## Dataset items
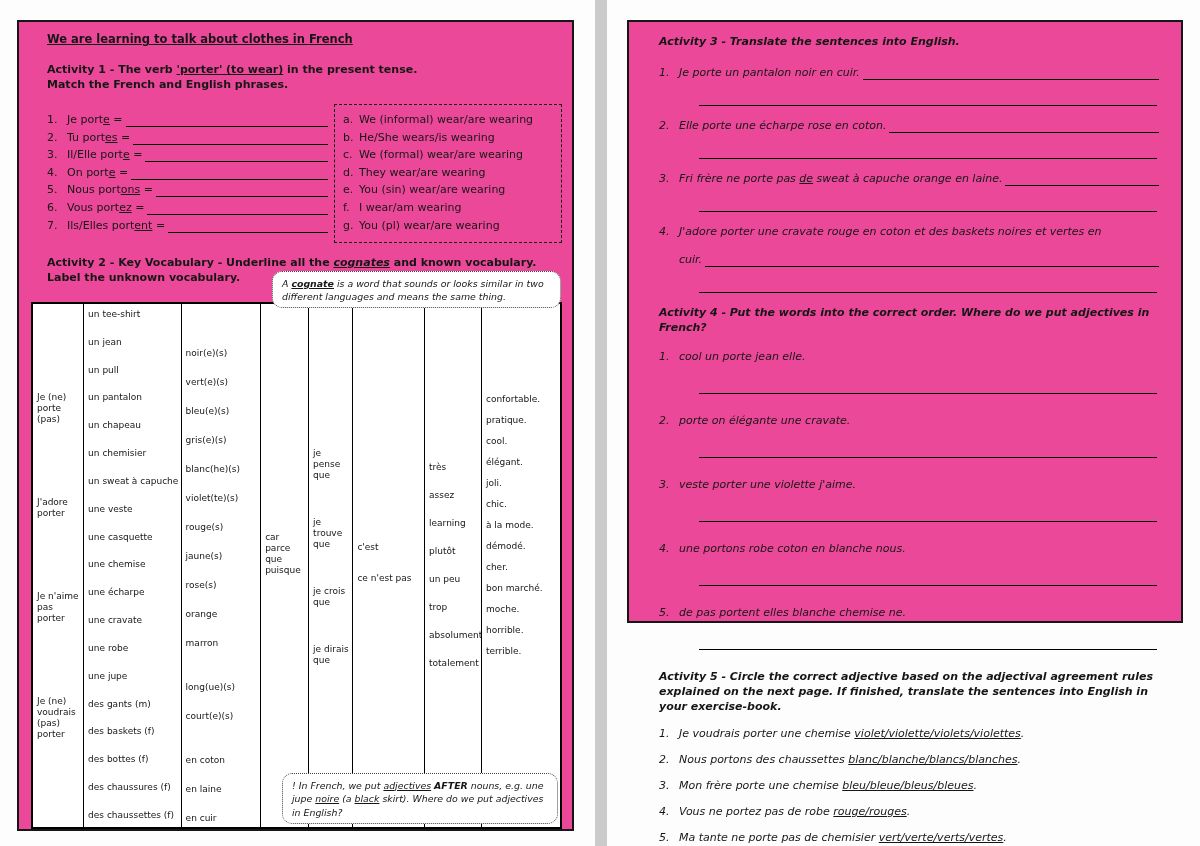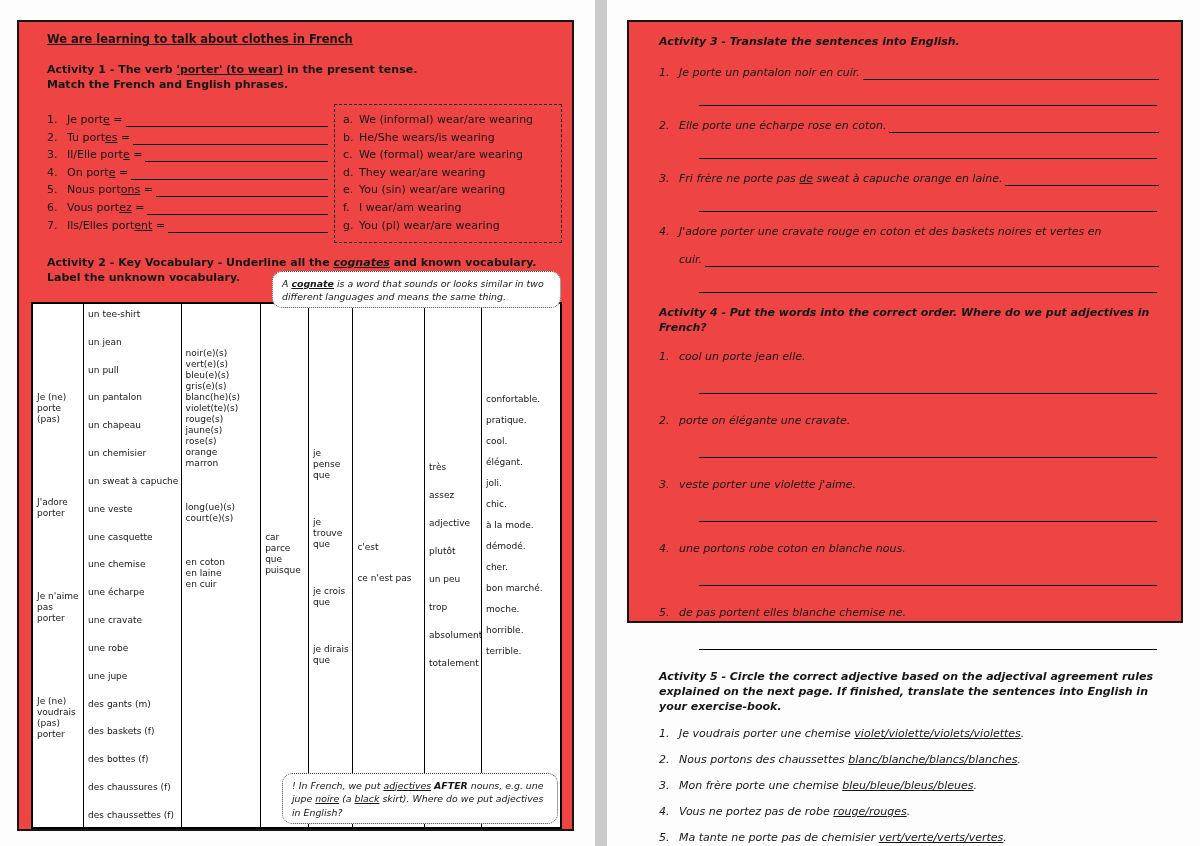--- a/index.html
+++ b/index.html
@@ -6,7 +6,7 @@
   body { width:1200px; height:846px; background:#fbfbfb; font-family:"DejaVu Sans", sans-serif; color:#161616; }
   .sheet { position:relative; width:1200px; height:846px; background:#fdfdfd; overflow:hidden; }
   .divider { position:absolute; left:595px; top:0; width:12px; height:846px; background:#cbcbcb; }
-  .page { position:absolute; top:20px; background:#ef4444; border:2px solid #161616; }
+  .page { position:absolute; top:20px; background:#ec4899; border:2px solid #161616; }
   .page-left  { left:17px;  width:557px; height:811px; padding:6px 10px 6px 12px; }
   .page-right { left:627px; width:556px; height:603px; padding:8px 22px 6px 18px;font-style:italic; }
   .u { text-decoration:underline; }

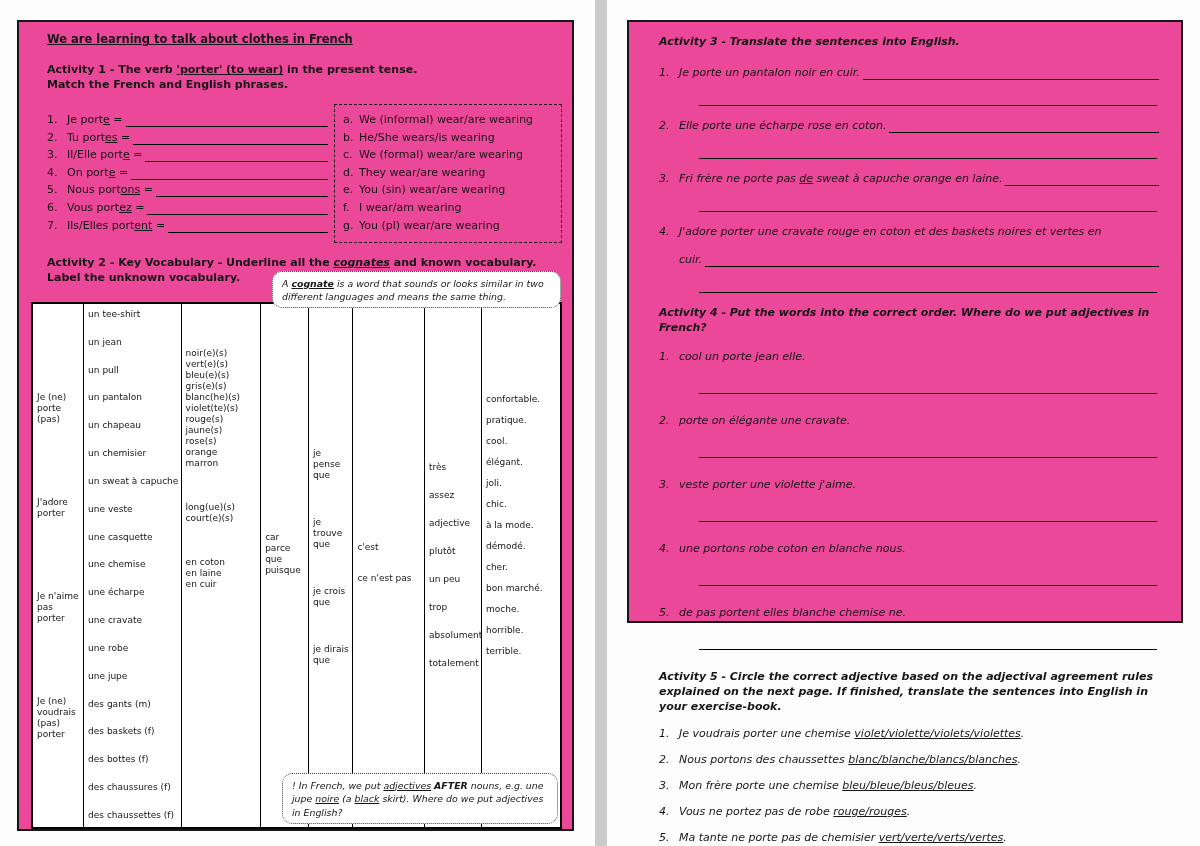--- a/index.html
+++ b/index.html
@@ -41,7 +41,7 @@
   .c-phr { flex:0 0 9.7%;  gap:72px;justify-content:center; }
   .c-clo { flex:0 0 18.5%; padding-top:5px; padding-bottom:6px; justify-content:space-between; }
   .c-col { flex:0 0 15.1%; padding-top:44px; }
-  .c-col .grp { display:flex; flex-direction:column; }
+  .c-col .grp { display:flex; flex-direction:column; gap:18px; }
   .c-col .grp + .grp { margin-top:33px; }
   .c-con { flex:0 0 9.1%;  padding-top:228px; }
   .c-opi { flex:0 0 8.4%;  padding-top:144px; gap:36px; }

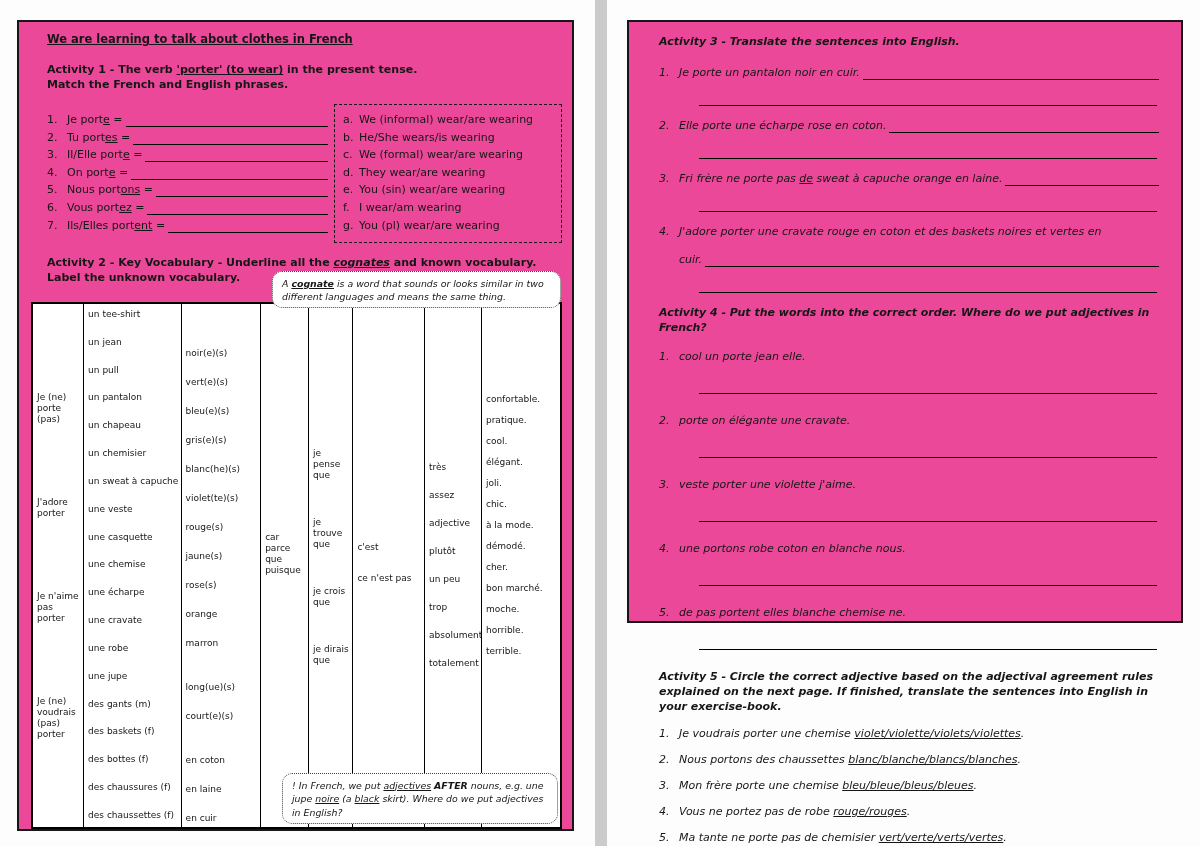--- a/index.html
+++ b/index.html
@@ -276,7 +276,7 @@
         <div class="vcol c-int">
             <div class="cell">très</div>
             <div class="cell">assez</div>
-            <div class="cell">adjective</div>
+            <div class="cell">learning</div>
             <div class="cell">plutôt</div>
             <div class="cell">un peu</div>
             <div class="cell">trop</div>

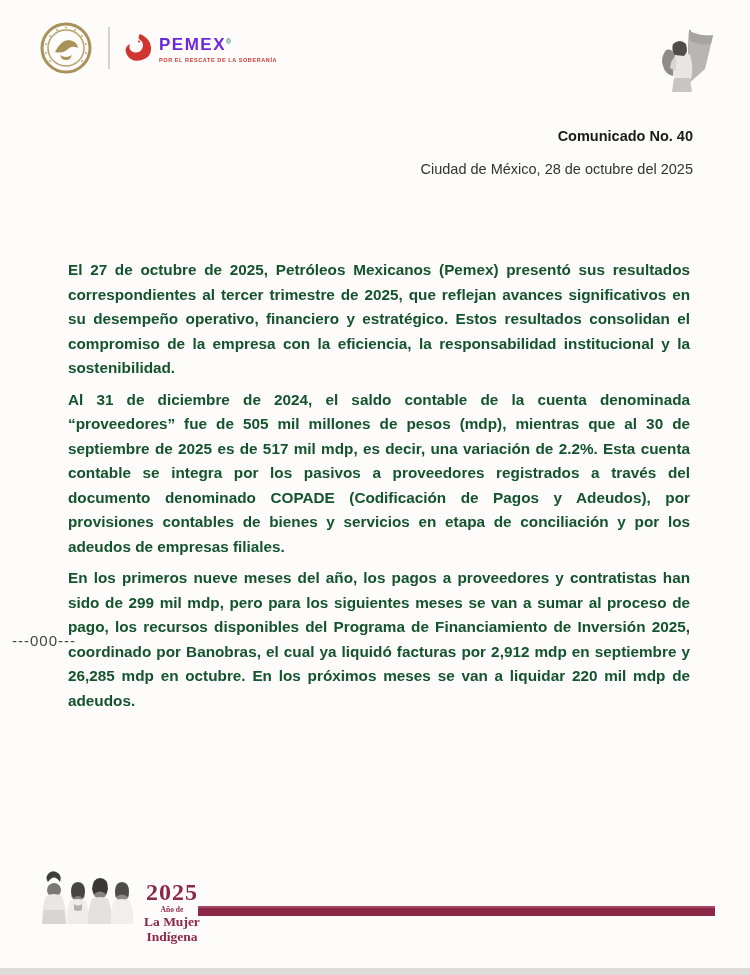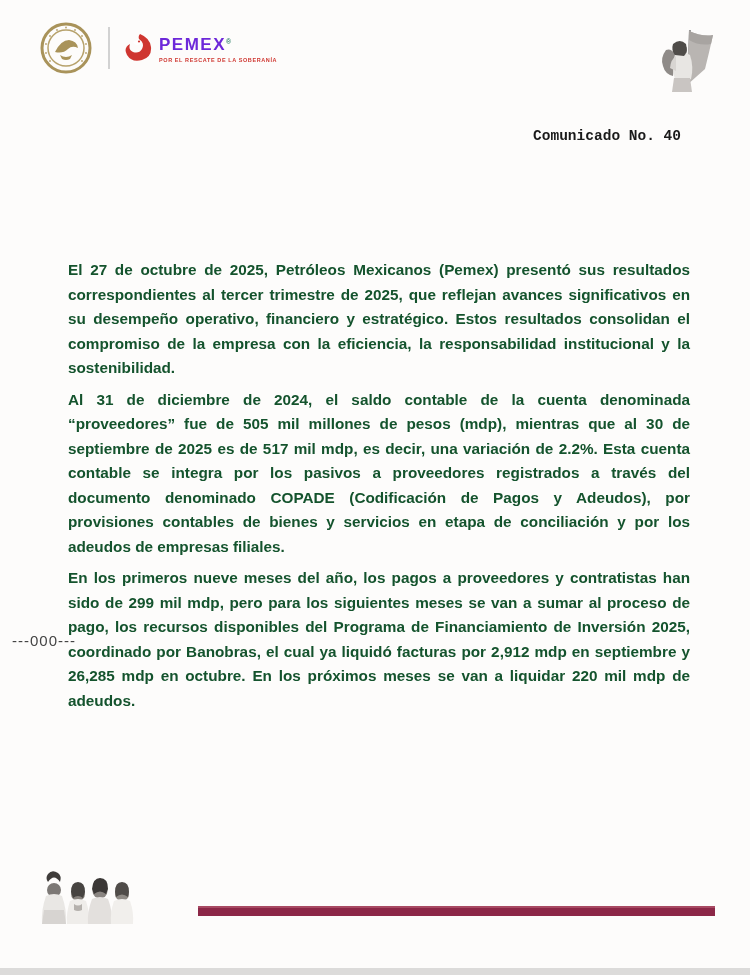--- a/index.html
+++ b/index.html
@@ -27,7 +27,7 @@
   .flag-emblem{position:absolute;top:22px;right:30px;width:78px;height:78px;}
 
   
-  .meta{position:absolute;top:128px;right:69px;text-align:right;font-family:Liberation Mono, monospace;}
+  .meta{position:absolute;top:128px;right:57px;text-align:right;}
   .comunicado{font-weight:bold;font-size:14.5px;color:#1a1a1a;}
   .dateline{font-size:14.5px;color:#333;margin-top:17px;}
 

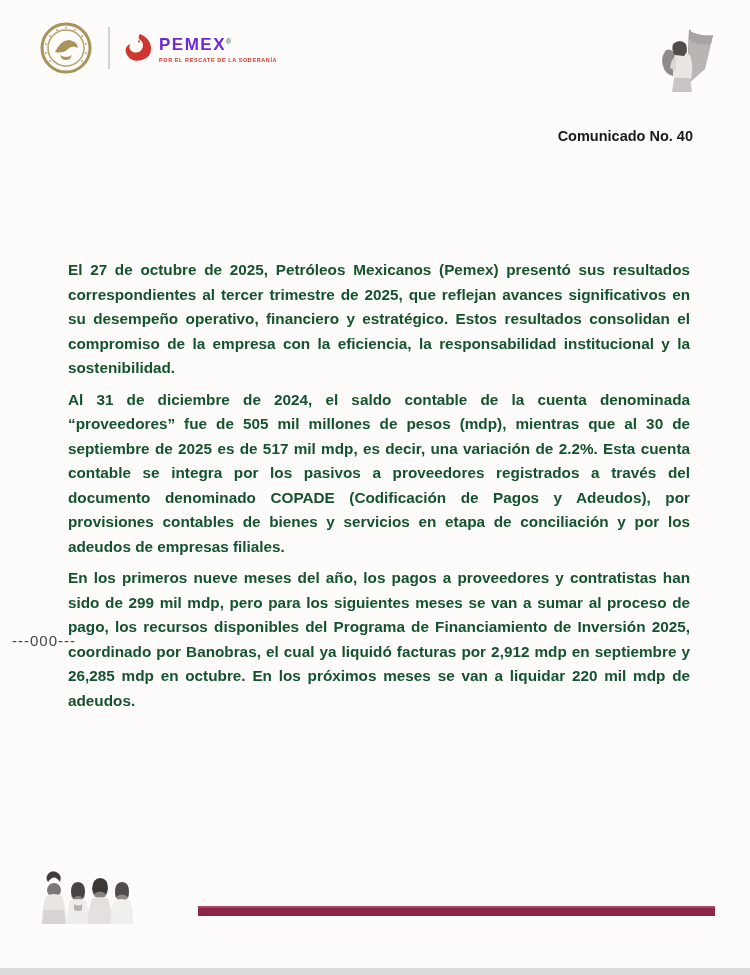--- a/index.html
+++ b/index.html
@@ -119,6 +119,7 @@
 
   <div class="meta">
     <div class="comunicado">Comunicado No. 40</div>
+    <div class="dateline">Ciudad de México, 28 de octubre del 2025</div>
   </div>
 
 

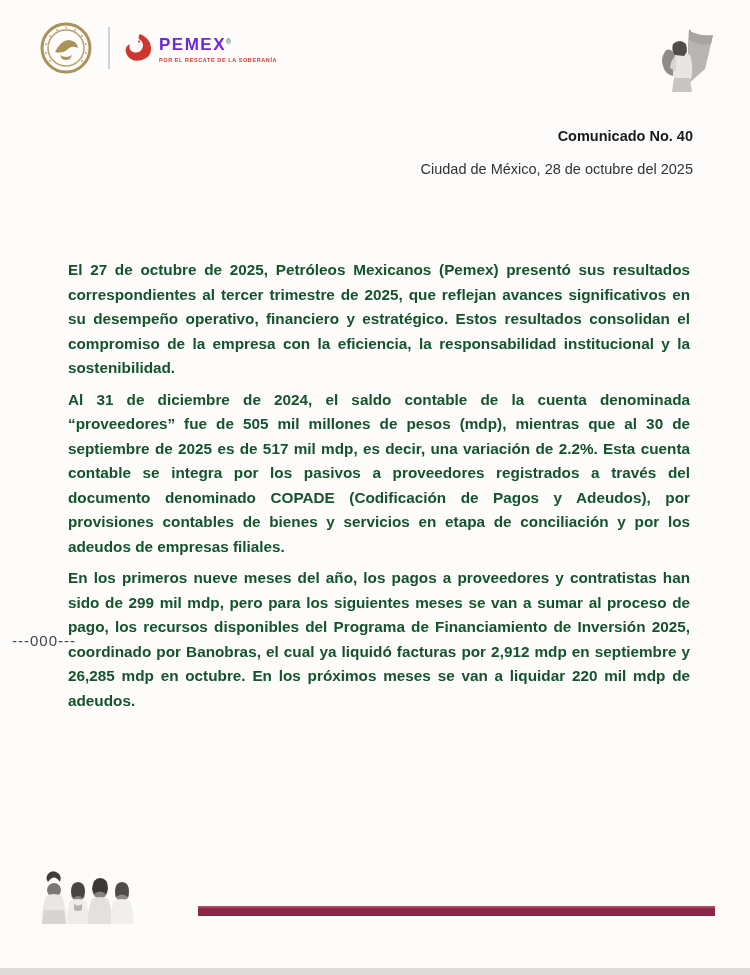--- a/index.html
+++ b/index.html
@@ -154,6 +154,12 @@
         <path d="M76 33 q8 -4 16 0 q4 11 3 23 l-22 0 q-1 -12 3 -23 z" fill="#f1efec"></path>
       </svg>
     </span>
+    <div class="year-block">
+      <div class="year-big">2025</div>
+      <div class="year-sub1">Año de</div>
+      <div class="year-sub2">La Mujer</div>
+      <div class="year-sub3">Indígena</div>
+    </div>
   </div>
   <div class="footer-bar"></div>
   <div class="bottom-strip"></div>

## EXERCISE DIRECTIONS
What is needed is an exact copy of each line from the top of the data above through the line containing "position:relative; width:1200px; height:846px;", with no pictures.

## TASK ANSWER
--- a/index.html
+++ b/index.html
@@ -6,7 +6,7 @@
   body { width:1200px; height:846px; background:#fbfbfb; font-family:"DejaVu Sans", sans-serif; color:#161616; }
   .sheet { position:relative; width:1200px; height:846px; background:#fdfdfd; overflow:hidden; }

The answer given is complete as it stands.